# LED Efficiency



## twhitehouse (Sep 22, 2010)

I cannot find this info anywhere, all my google searches leave me with results that don't answer my exact question. I'm sure someone here will know...

My question is, what is the ratio of light-to-heat produced by LEDs? (I know this will vary, of course.)

For instance, an XR-E gives off a certain amount of lumens per watt, measured at 350mA. And an XP-G gives off more lumens per watt, also measured at 350mA, because the light output to watts ratio is more efficient.

My question is, what percentage of that 1 watt is light, and what percentage of that watt is wasted heat?

This would help me in building heat sinks for a bike light I'd like to build. I know the rules-of-thumb for square inches of HS to watts of power... for example, if I had one XR-E, 3.7Vf @1000mA, that would be 3.7 watts of power, but since some percentage of those 3.7watts is light, and the rest is heat, I don't need to heatsink for the entire 3.7 watts. (Or so I believe).

Also, if anyone has any simple answer to this one: what is the thermal resistance in degrees celsius/watt of aluminum and copper? (I know that is a much more complicated answer than can probably be given, involving the size and thickness of the heatsink and such...) 

This: https://www.candlepowerforums.com/threads/289441 gives me a partial answer, but doesn't tell me the thermal resistance of materials such as copper or aluminum. a reply also touches on the heat/light ratio, but it seems abstract.

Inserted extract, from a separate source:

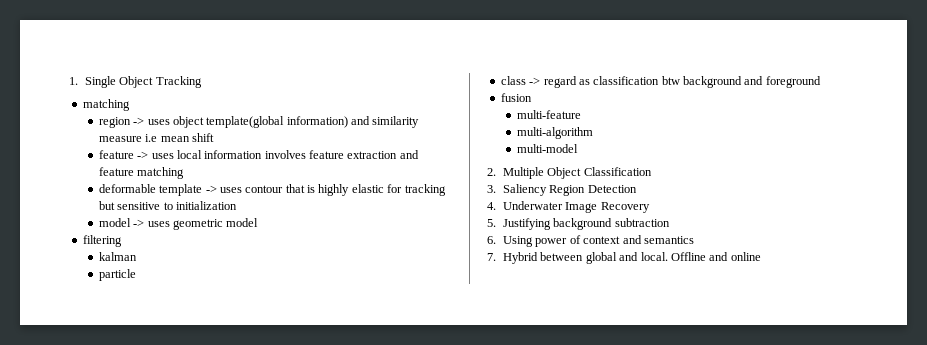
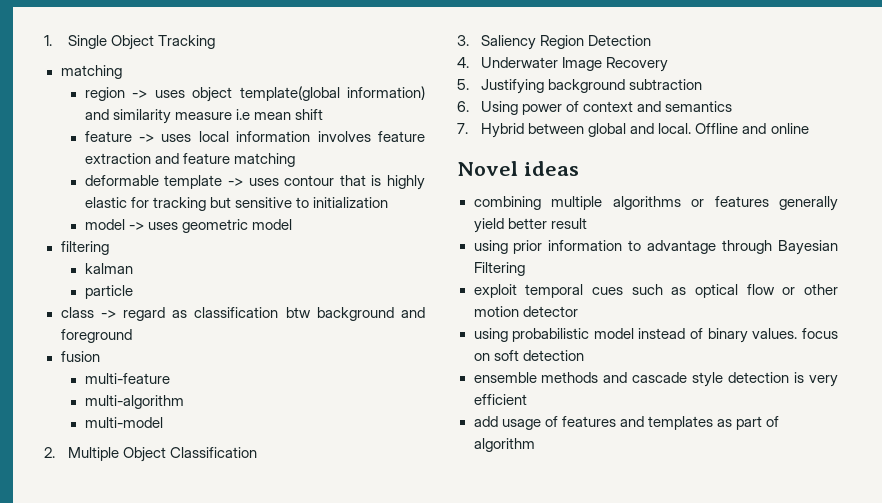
(761, 256) none -> [457,161,579,176] [473,196,838,211] [473,218,587,233] [473,240,838,255] [473,262,525,276] [473,284,838,298] [473,306,578,317] [473,328,838,343] [473,350,584,361] [473,372,839,387] [473,394,527,405] [473,416,779,430] [473,438,535,452] // Novel ideas // combining multiple algorithms or features generally yield better result // using prior information to advantage through Bayesian Filtering // exploit temporal cues such as optical flow or other motion detector // using probabilistic model instead of binary values. focus on soft detection // ensemble methods and cascade style detection is very efficient // add usage of features and templates as part of algorithm

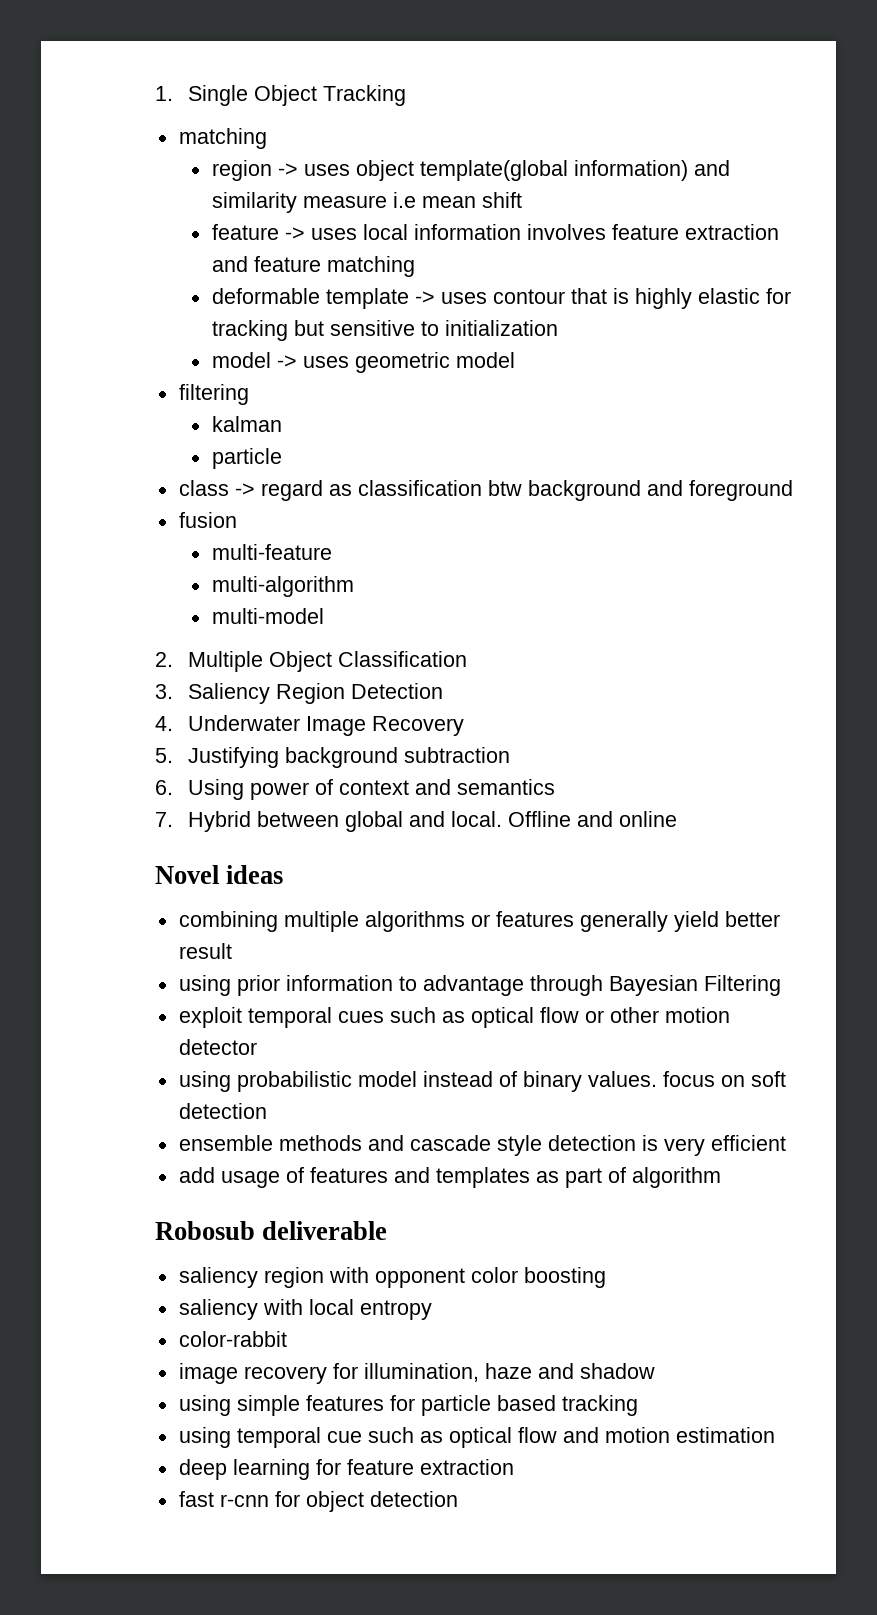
(535, 445) none -> [155,1221,388,1240] [178,1267,606,1288] [178,1299,432,1320] [178,1331,287,1347] [178,1363,655,1384] [178,1395,638,1416] [178,1427,775,1448] [178,1459,514,1480] [178,1491,458,1512] // Robosub deliverable // saliency region with opponent color boosting // saliency with local entropy // color-rabbit // image recovery for illumination, haze and shadow // using simple features for particle based tracking // using temporal cue such as optical flow and motion estimation // deep learning for feature extraction // fast r-cnn for object detection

Thanks for any info, this was sort of a rambling post...


----------



## AnAppleSnail (Sep 22, 2010)

twhitehouse said:


> I cannot find this info anywhere, all my google searches leave me with results that don't answer my exact question. I'm sure someone here will know...
> 
> My question is, what is the ratio of light-to-heat produced by LEDs? (I know this will vary, of course.)
> 
> Also, if anyone has any simple answer to this one: what is the thermal resistance in degrees celsius/watt of aluminum and copper? (I know that is a much more complicated answer than can probably be given, involving the size and thickness of the heatsink and such...)

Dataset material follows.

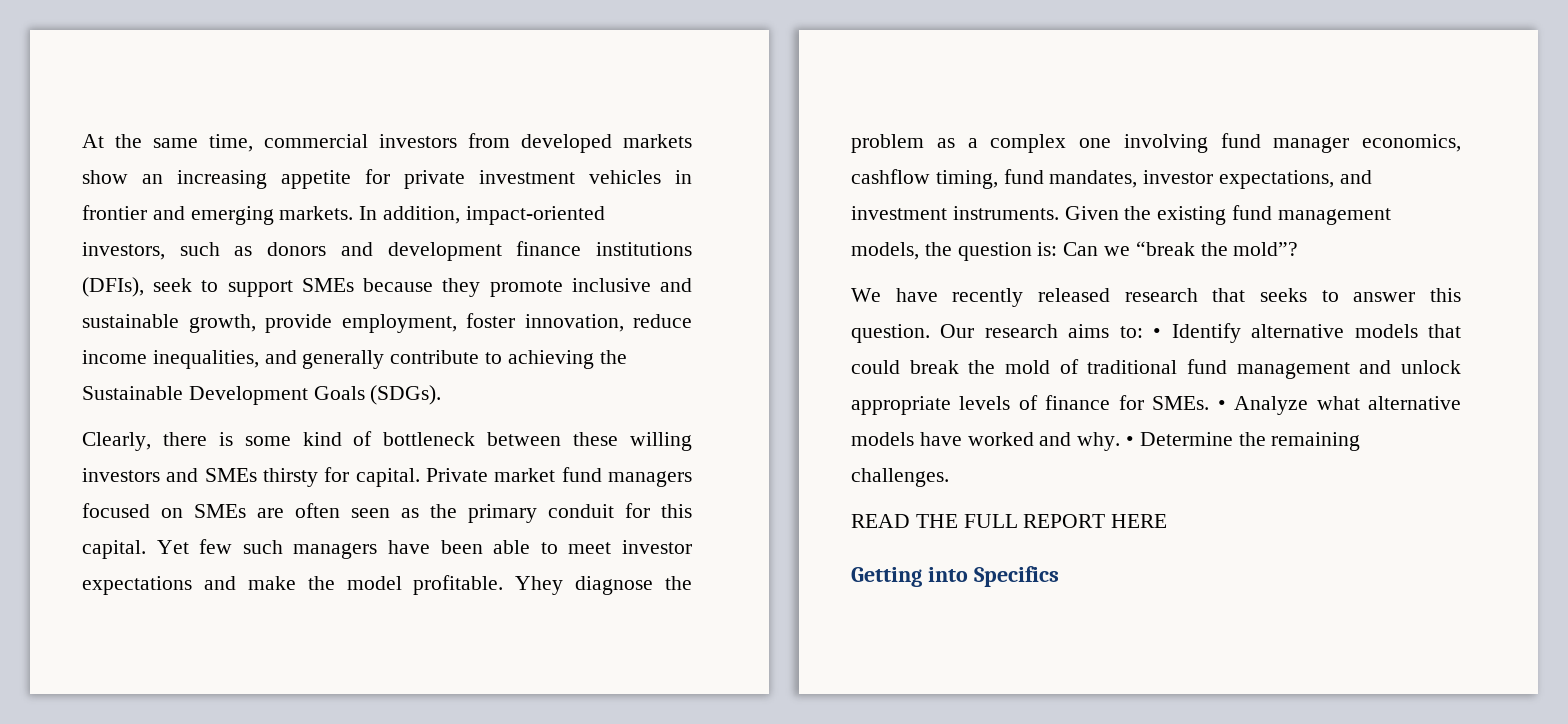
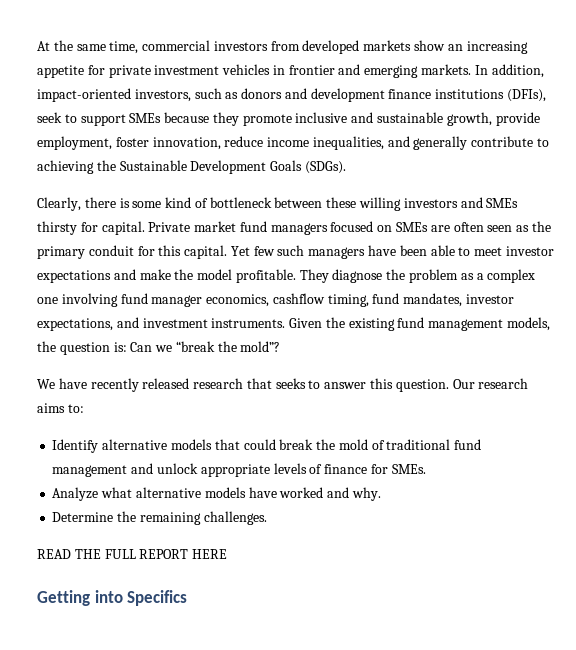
[515,576,564,595] Yhey -> [299,269,329,283] They
[1153,328,1162,338] • -> (84, 408) //
[1217,400,1226,410] • -> (426, 469) //
[1126,436,1135,446] • -> (381, 494) //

A broad rule of thumb is that LED output is approximately 350 lumens per watt. So a light emitting 100 lumens per watt emits (100/350) W as light and (250/350) W as heat.

The C/W depends entirely on the heatsink in question. Broadly speaking, it depends on the exact alloy, air temperature, air circulation, and fin design (size, spacing, thickness). You can find this information published on a very few heatsinks, but extra heatsinking is cheaper than not enough in the long run.


----------



## twhitehouse (Sep 22, 2010)

AnAppleSnail said:


> A broad rule of thumb is that LED output is approximately 350 lumens per watt. So a light emitting 100 lumens per watt emits (100/350) W as light and (250/350) W as heat.
> 
> The C/W depends entirely on the heatsink in question. Broadly speaking, it depends on the exact alloy, air temperature, air circulation, and fin design (size, spacing, thickness). You can find this information published on a very few heatsinks, but extra heatsinking is cheaper than not enough in the long run.

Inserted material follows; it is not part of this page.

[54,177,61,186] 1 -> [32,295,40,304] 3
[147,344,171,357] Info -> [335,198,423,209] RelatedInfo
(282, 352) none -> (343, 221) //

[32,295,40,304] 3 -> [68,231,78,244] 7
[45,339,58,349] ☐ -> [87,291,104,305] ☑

Ah, very good. One quick question, though: with the rule-of-thumb of LED output being 350 lumens per watt, is that a theoretical figure, used to make basic calculations? I only ask because I've read the Cree XM-L news releases about it having 160lumens per watt... and it being the new high mark. (If so, I wonder what will happen if they ever get to an LED that does 500 lumens per watt!)oo:

I kinda figured heatsink info would be complicated in those ways mentioned. Best way to go is build something on paper, give it a margin of error, and test it in the real world, I suppose. (That's what I did with my first bikelight... 12XP-Es on a big ol' aluminum rig... on paper, it was cutting it close, but in real life, it hardly gets warm)

Thanks!:twothumbs


----------



## AnAppleSnail (Sep 22, 2010)

twhitehouse said:


> Ah, very good. One quick question, though: with the rule-of-thumb of LED output being 350 lumens per watt, is that a theoretical figure, used to make basic calculations? I only ask because I've read the Cree XM-L news releases about it having 160lumens per watt... and it being the new high mark. (If so, I wonder what will happen if they ever get to an LED that does 500 lumens per watt!)oo:
> 
> 
> Thanks!:twothumbs



Well, that'd probably be impossible. Of course, calculating the _exact_ lumens per watt contained in white light is tricky, as you have to sum up the power at every wavelength and sum them up. But at some theoretical maximum, all the electrical power is becoming light, and no more light could be made from that power.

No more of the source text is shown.